Firqatul Ghuraba, la brigade d'Omar Diaby/Omsen, désormais étroitement liée au Parti Islamique du Turkistan (PIT), continue toutefois de produire ses propres vidéos, même si certains combattants français sont intervenus dans la dernière vidéo de propagande du PIT (21 mai 2018). Omar Diaby conserve donc sa branche médiatique "19HH" et le groupe n'est pas complètement "fondu" dans le PIT, en tout cas pas sur le plan de la propagande.

Le 19 juillet 2018, un communiqué de Firqatul Ghuraba annonce un certain nombre de vidéos à venir: les deux parties de la série Dans la peau du mudjahid (dont une bande-annonce avait déjà été diffusée dès septembre 2017, mais la vidéo n'avait pas suivi), les deux dernières parties de la série Il était une fois Charlie (qui en compte déjà 4) diffusées l'an dernier, une vidéo plus idéologique. D'autres vidéos sont programmées pour plus tard dont l'une sur les "martyrs de Firqatul Ghuraba à Hama", ce qui laisse penser que la brigade a participé à des combats dans ce secteur l'an passé et y a perdu des combattants.
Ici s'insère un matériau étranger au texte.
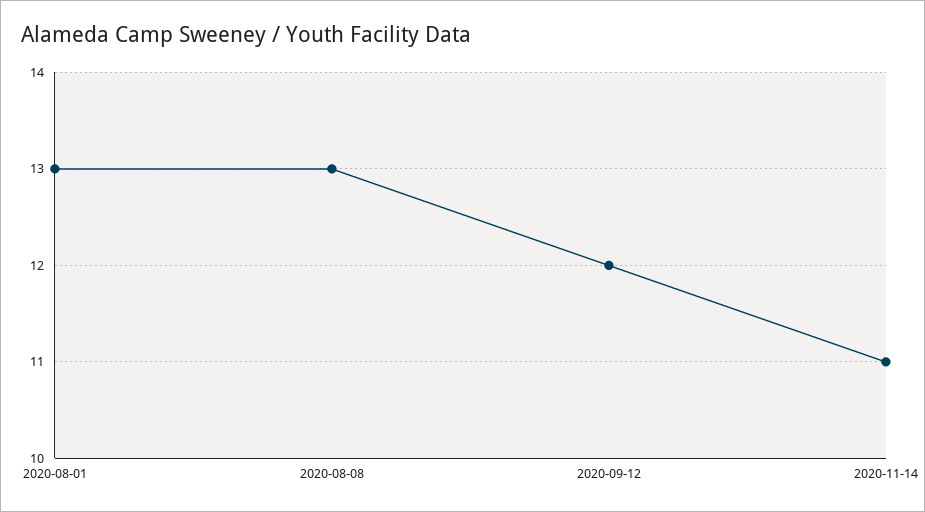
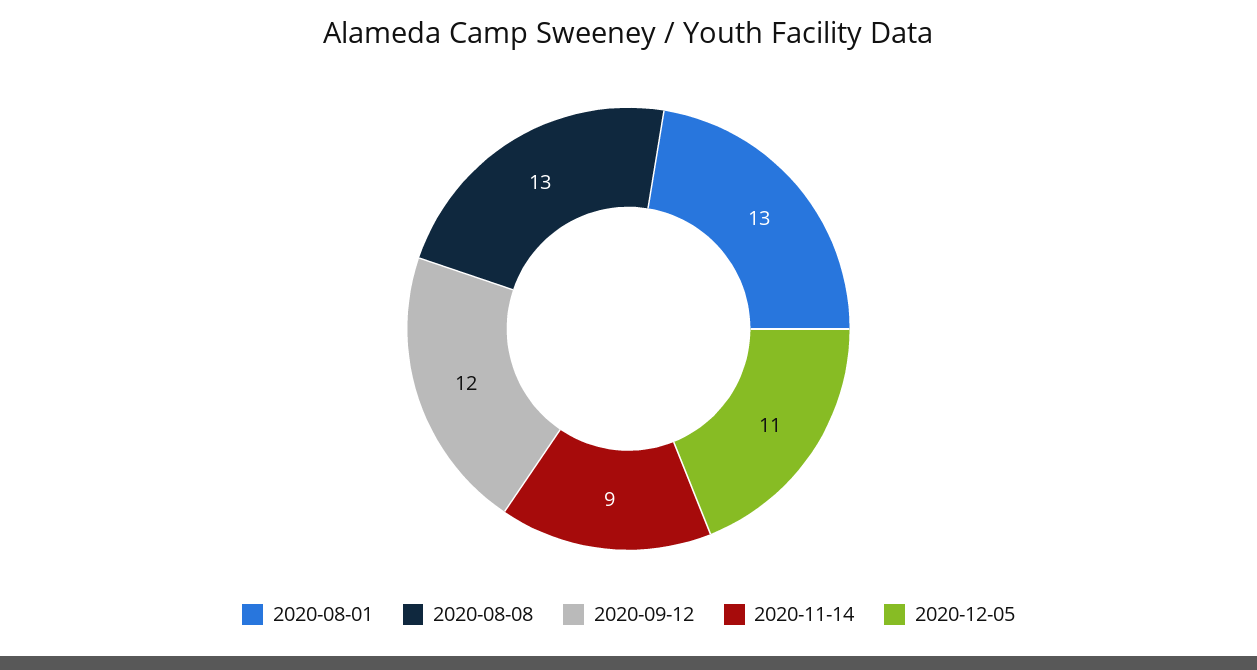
2020-11-14: 11 -> 9
2020-12-05: none -> 11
Une bande-annonce vidéo vient illustrer ces différents projets de vidéos, avec de nouvelles images.

Communiqué annonçant les prochaines vidéos du groupe.

La première vidéo de l'ensemble annoncé est finalement mise en ligne le 28 juillet. Elle est intitulée Dans la peau du mudjahid/Partie 1: Eid al Fitr, la guidée est une bénédiction. Le titre renvoie bien sûr à la rupture du jeûne à la fin du ramadan: difficile de dire ici si la vidéo a été tournée à la date correspondante cette année (le 15 juin), ou l'an dernier (le 25 juin), au vu des errements de la production vidéo de Firqatul Ghuraba, bien que l'on puisse pencher pour la première hypothèse.

Voir - Le Parti islamique du Turkestan, bras armé ouïghour d'al-Qaïda en Syrie

Il faut noter qu'Omar Diaby a ici fait le choix d'un format court (18-19 minutes) ce qui tranche avec les productions "fleuves" de plusieurs heures que l'on voyait encore en 2017. La qualité vidéo est toujours au rendez-vous, en termes purement techniques, dans la tradition des productions du "label" 19HH/Omsfirdaws Studio d'Omar Diaby.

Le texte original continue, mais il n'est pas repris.